My Maintenance Program Cost Me!!

Facilities Management Portfolio Marketing Leader, IBM

If you’ve ever spent more than 15 minutes with me you know I’m a huge recreational fisherman and compete in many tournaments each year.  I routinely perform maintenance on my equipment: boats, rods, reels, knots, lures, hooks, electronics, etc.  But despite my efforts, poor maintenance cost me $5,000 last weekend.  My safety harnesses on my high speed trolling rods and reels failed and both of them jumped out of the rod holders in big seas and are now resting comfortably in 180’ of water.  THAT HURT!

If I had noticed the frayed safety lines I would have replaced them…an example of Reactive Maintenance.  A better method of maintenance would have been to replace the safety lines periodically; like every year…an example of Preventative Maintenance (PM).  Installation of sensors to detect and predict conditions (sunlight, saltwater, pressure) that cause failure would take it to the next level….an example of Predictive Maintenance (PdM).

Manufacturers have embraced reactive and preventative maintenance processes in their operations since the beginning of manufacturing.  PdM is a hot topic in manufacturing and is gaining traction as new products to enable these processes are released.  IBM’s Predictive Maintenance and Quality (PMQ) product takes PdM to the next level.  IBM PMQ delivers 5 major enhancements to traditional PM procedures:

1.  Capturing Data from Sensors on the plant floor - As more equipment is instrumented and interconnected, large quantities of data flows can be used to monitor, in real time, conditions that may indicate a potential failure.  Connecting to multiple sources and types of data are crucial to PdM.

2.  Predicting Failures – data from sensors is continuously scored using predictive analytics software.  Predictive analytic models mine the data and correlate past failures using multivariate analysis.  The models can mine all the variables and conditions that contributed to past failures in order to predict future failures.  Incoming data from sensors are then run through the model and asset health scores are generated on a real time basis.

3.  Dashboards and Reporting – monitoring and alerts to out-of-tolerance conditions or predicted failures can be delivered to operations personnel for proactive management.  Dashboards can be delivered at a company, regional, plant or asset level to provide insight into asset health or potential downtime.  Drill down in to historical and statistical reporting provides root cause analysis to drive better understanding of failures, productivity and costs.

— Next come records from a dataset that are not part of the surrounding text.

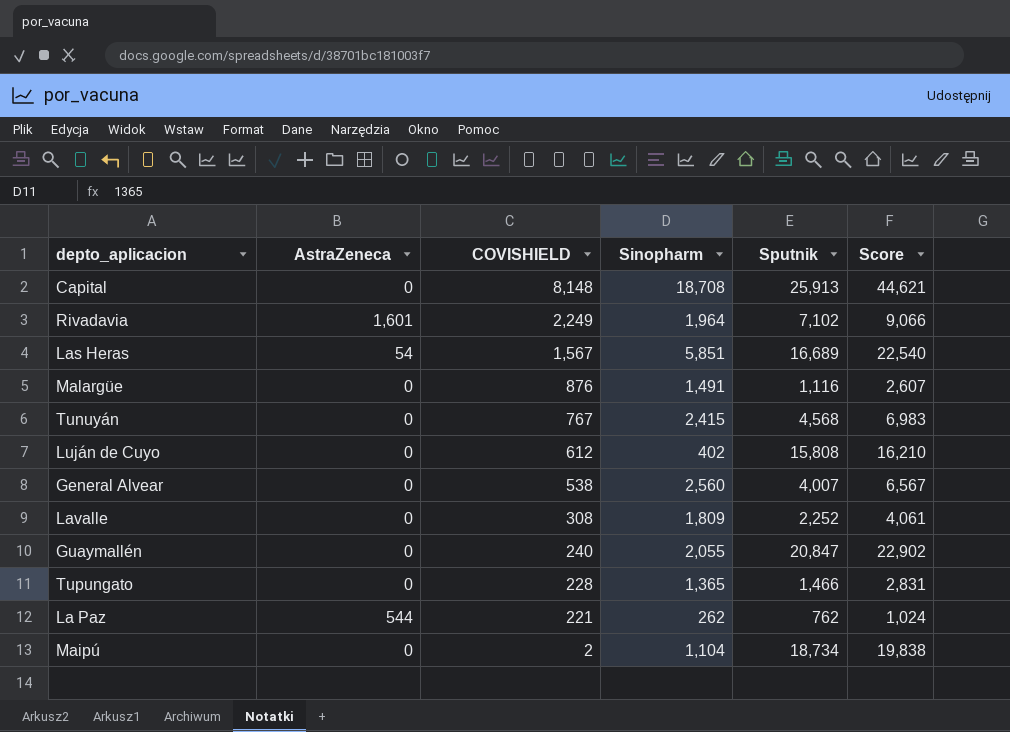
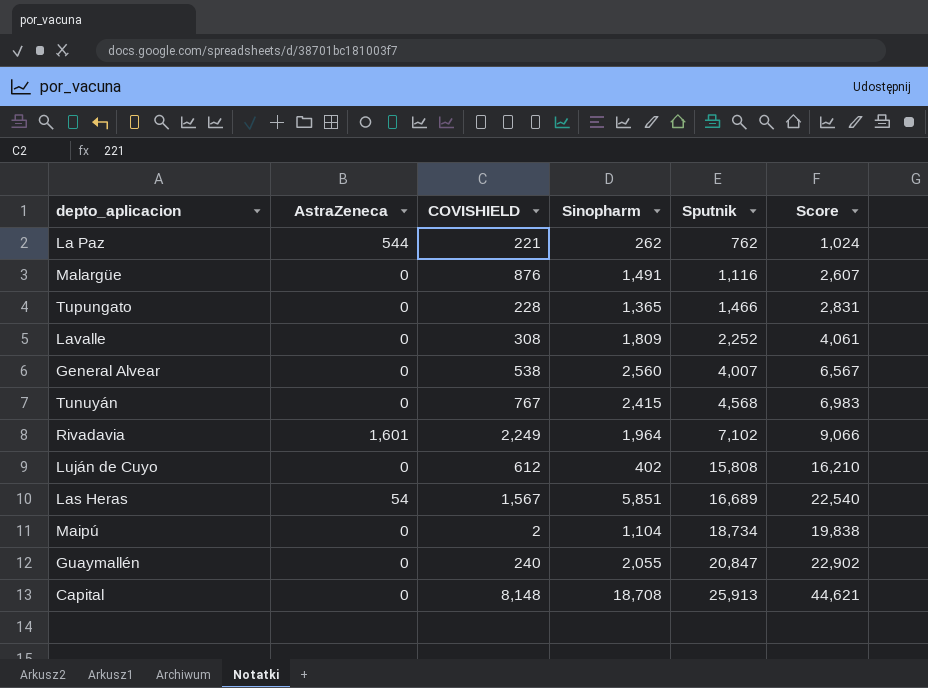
row order: COVISHIELD descending -> Sputnik ascending

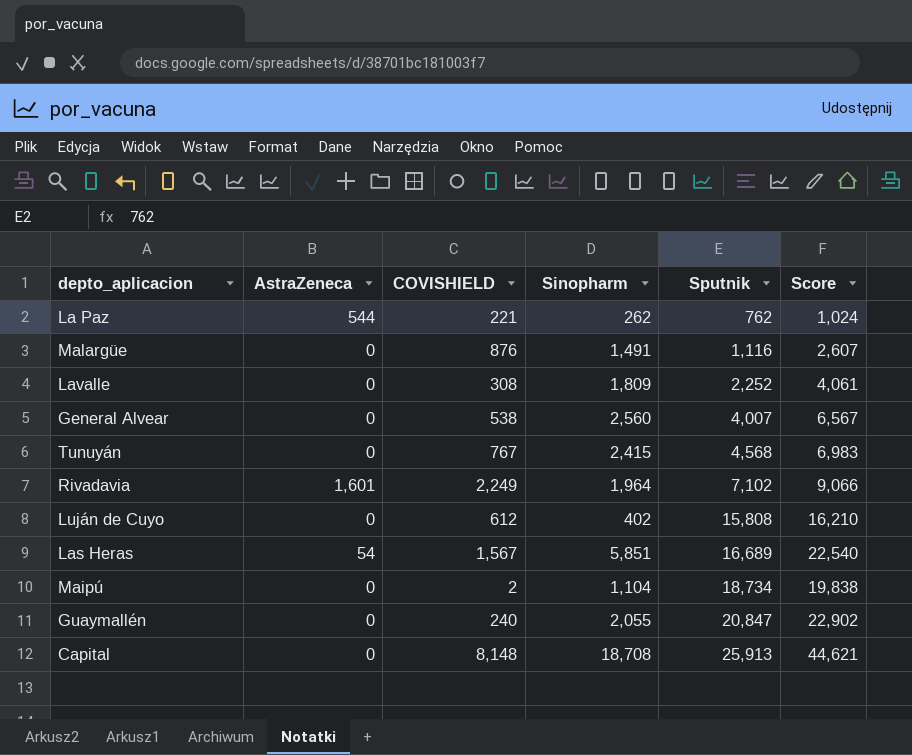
row Tupungato: 0 | 228 | 1,365 | 1,466 | 2,831 -> none

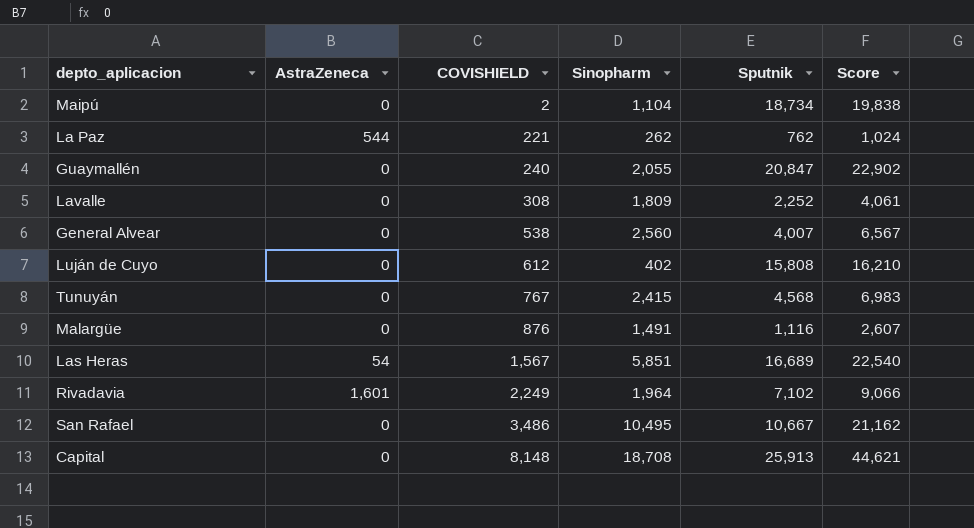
row order: Sputnik ascending -> COVISHIELD ascending
row San Rafael: none -> 0 | 3,486 | 10,495 | 10,667 | 21,162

4.  Utilization of Decision Management systems – decision management software is utilized to automate the decision making process.  Is the asset health score so severe that senior level technicians must be deployed in order to prevent a failure or downtime in the plant?  Or is the health score in a range that a simple inspection and a routine maintenance can be performed by an apprentice?  With the continuing loss of senior technicians due to baby boomers retiring from the workforce, decision management systems can capture the wealth of knowledge these leaders possess before they walk out the door.  And with the massive amount of assets being monitored, automating the decision making process just makes good sense.

5.  Automation of Work Orders – So we’ve monitored the asset, captured the data, used predictive analytics to predict failure, automated the decision making process…so how do we now automate the execution of the task of fixing or preventing the problem in the plant.  Most manufacturers have implemented Enterprise Asset Management (EAM) systems, such as IBM Maximo, in their plants.  These are the systems of record for plant equipment, spare parts inventory, plant work orders and asset life cycle management.  For instance, automation of the decision management process tells us that we need to deploy technicians to maintain the asset in question.  Providing an automated link to EAM and the creation of a “hot” work order minimizes the lag time from the prediction of the failure to deployment of human resources to correct the situation.

So what are the benefits of implementing PdM?

  • Lower equipment downtime – results in more throughput, better customer service levels and increased revenue.
  • Better utilization of scarce maintenance resources – deploy maintenance resources to critical and predicted equipment failures rather than performing preventative maintenance that may be premature and unnecessary.
  • Reduction of spare parts inventory – by better predictions of machine failure, maintaining a large safety stock of spare parts can be optimized.
  • Well maintained production equipment typically produces better quality products resulting in lower warranty claims.  This could potentially result in lower warranty reserves required.

I challenge you to respond to this post with other ideas on the benefits of PdM.

Ok, enough for now...I need to go to the tackle shop to replace my equipment.